I glanced over at Sean, who was looking at me expectantly as Shelby produced a cup of Ping-Pong balls for me to try my luck with. Sean was roughly my age with grown kids of his own, yet here he was, excited to win his boyfriend a duck. Perhaps those free and easy feelings weren’t a product of youth but rather a choice. I kept counseling everyone else to have hope and refusing to take the advice myself.

“Looks easy to me,” I shot back at Sean, flexing my fingers. My parents had spent a couple of notable summers following some carnie friends all over the West Coast, and I had no doubt I could beat the game.

However, I played to my audience, deliberately missing the angle on the first throw to get some groans and good-natured ribbing from Caleb and Sean. As I let the next ball fly, I exhaled, letting it take part of my past with it. It was time to let go and fully embrace the present. Caleb was right. I’d earned this.

“You did it.” Three throws later, Shelby presented me with the duck. “Eric’s going to love it.”

Clearly, the entire town knew our business, exactly as John had predicted, but I found it sweet, not stifling. People were rooting for us. I needed to not let them down.

“You made that look too easy.” Caleb hadn’t stopped grinning.

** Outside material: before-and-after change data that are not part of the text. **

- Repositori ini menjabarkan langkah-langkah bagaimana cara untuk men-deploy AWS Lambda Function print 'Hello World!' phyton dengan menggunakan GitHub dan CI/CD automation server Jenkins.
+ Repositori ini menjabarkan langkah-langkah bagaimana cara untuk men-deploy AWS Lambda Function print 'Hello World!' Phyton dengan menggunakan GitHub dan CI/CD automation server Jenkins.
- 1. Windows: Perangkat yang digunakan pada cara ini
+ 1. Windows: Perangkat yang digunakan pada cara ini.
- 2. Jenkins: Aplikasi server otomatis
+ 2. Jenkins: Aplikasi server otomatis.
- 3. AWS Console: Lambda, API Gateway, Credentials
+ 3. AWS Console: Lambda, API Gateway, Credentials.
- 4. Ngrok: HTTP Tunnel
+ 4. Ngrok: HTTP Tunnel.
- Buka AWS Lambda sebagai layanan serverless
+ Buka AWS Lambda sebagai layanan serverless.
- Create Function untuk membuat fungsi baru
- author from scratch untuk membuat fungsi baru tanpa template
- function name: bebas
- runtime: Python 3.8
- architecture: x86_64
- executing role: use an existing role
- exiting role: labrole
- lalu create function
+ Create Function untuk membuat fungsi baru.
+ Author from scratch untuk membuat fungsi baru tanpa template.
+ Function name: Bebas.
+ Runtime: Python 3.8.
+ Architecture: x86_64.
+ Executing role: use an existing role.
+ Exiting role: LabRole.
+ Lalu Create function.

“Could I interest you in a friendly discussion about the upcoming softball season?” Sean cast his gaze on my hand holding the duck as if he were sizing me up for a baseball mitt.

“Don’t buy hispitch.” Jonas walked up, drawing a chorus of groans at the pun.

“How is it you have the worst dad jokes of the whole group?” Caleb shook his head.

“Practice,” Declan said from his place next to Jonas, earning another round of laughter.